Большая чашка густой, крепко поперченной ухи так быстро усохла, что Никитич спросил:
— Может, ещё чугунок сварим?
Но мы отказались.
— А коли сыты, так сейчас же спать! Часа через три разбужу.
Увидев, что мы вытаскиваем, из дорожных сумок рыбацкие принадлежности, старик замахал руками.
— Ничего этого не надо. На всех у меня приготовлено, и окуней я уж подговорил. Хороших! Ваше дело только спать.
Следующий день, с восхода до заката, мы провели на озере. Погода была чудесная и клёв хороший. По крайней мере таким он казался нам, хотя Никитич, видимо, не разделял этого взгляда.
— Молодь всё идёт. Не таких я подговаривал!

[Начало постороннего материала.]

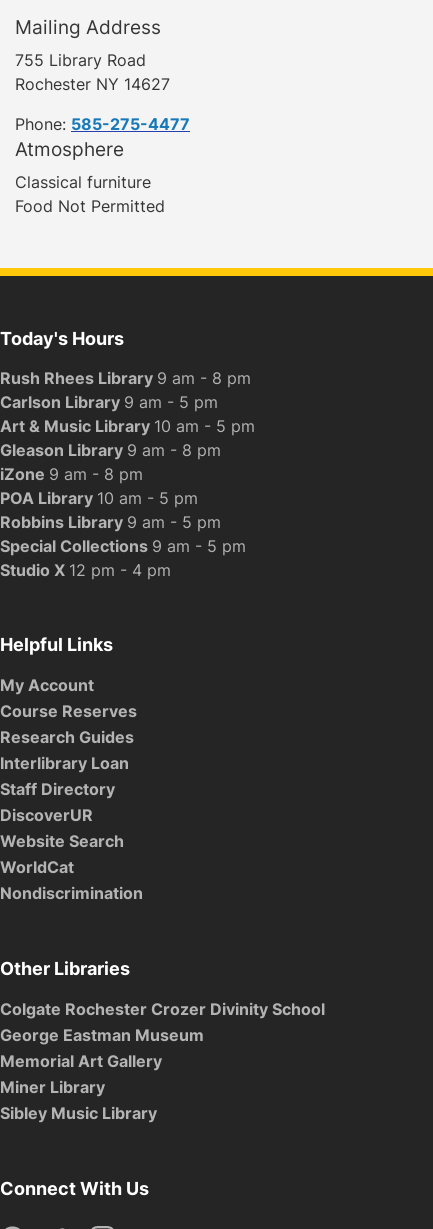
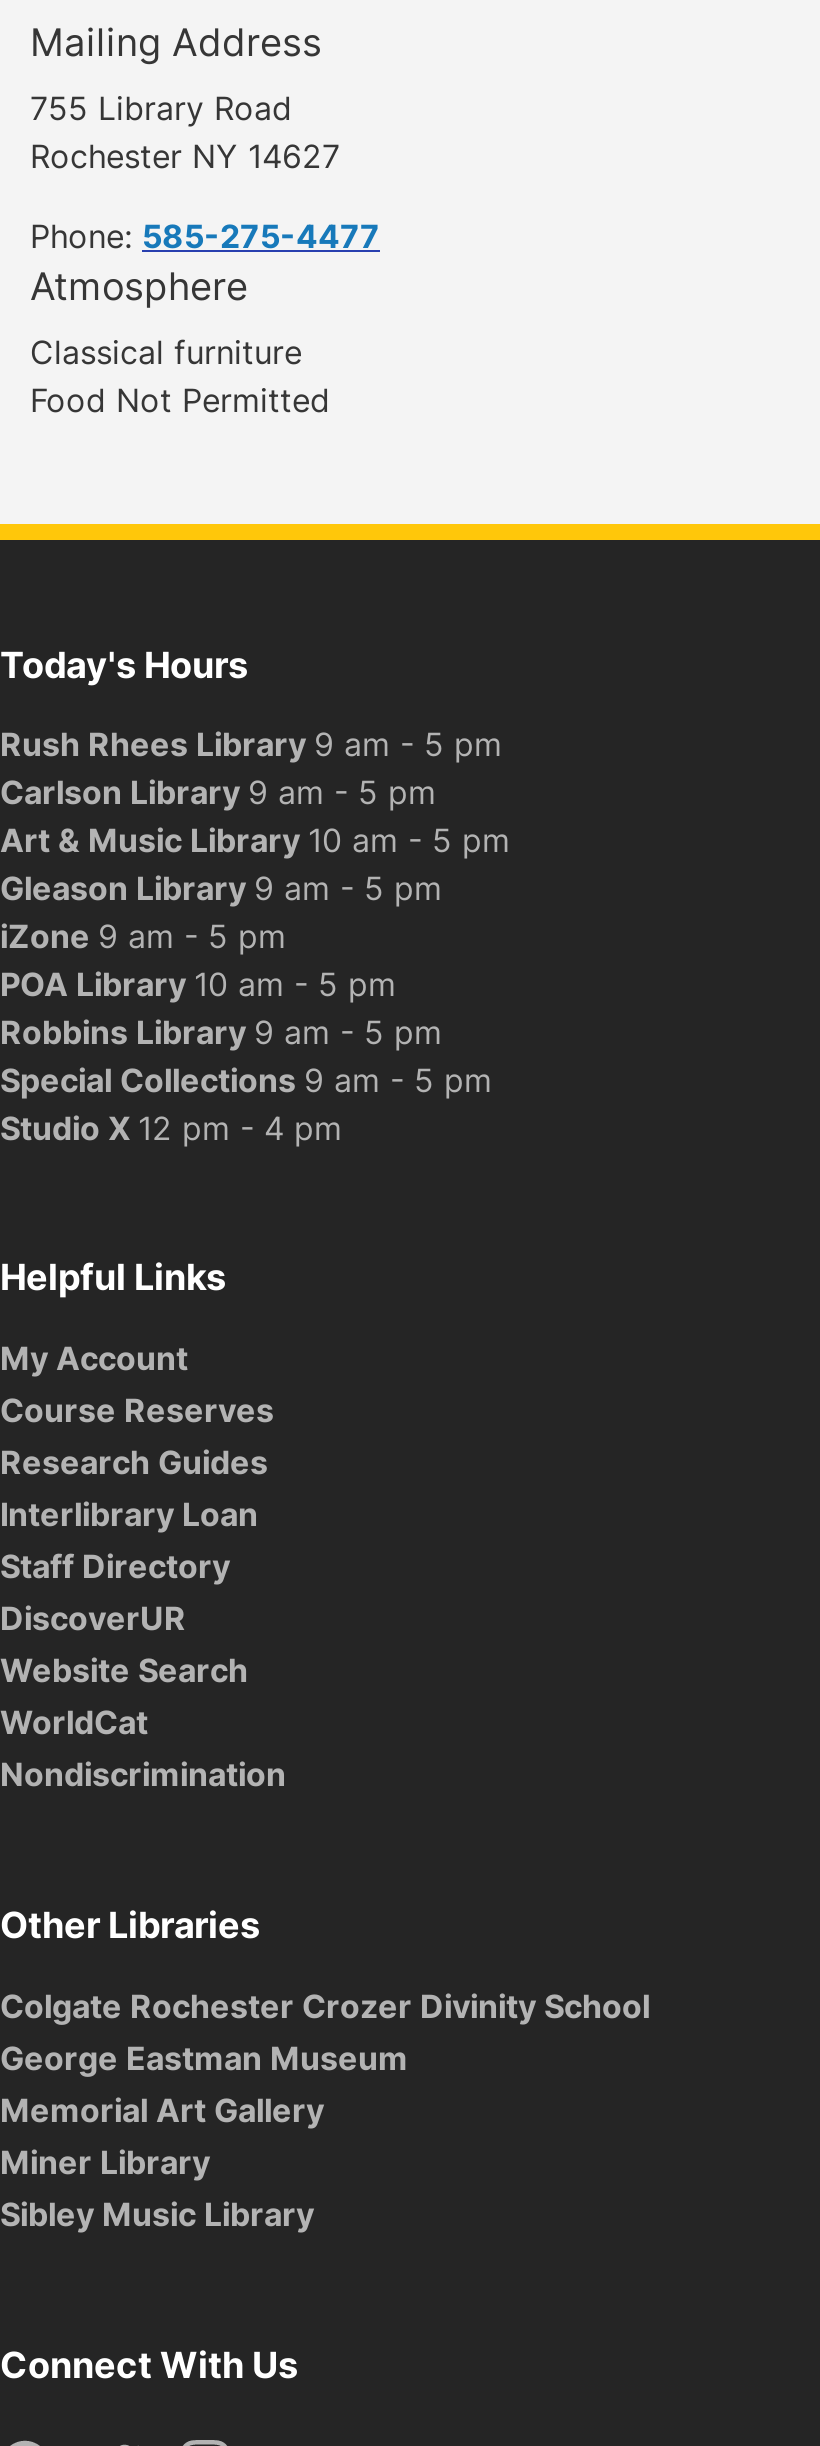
[0,367,251,389] Rush Rhees Library 9 am - 8 pm -> [0,722,502,766] Rush Rhees Library 9 am - 5 pm
[0,439,221,461] Gleason Library 9 am - 8 pm -> [0,866,442,910] Gleason Library 9 am - 5 pm
[0,463,143,485] iZone 9 am - 8 pm -> [0,914,286,958] iZone 9 am - 5 pm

По этому случаю даже несколько раз меняли место остановки. Мы пользовались переездами, чтобы поплавать и понырять в хрустальной воде. Положение с клёвом, однако, не изменилось. Везде он был сильный, даже излишне беспокойный, но шла мелочь.
— Поедем, не то, в дальнюю курейку. Не там ли мои окуни жируют? — решил Никитич, и наша лодка направилась в северо-западную часть озера. Здесь тоже не оказалось того руна, на какое рассчитывал попасть Никитич, зато место тут было исключительной красоты.
Синарское озеро в своей строгой оправе камня и соснового бора все-таки кажется довольно однообразным. И там, где каменная рама даёт трещины, образуя заливы, переходящие в долочки, — там лучшие места. Строгая красота сосновых колоннад здесь разнообразится кудрявой, шумливой зеленью ольховника, черёмушника и прочей «кареньги», как зовут здесь этот вид чернолесья.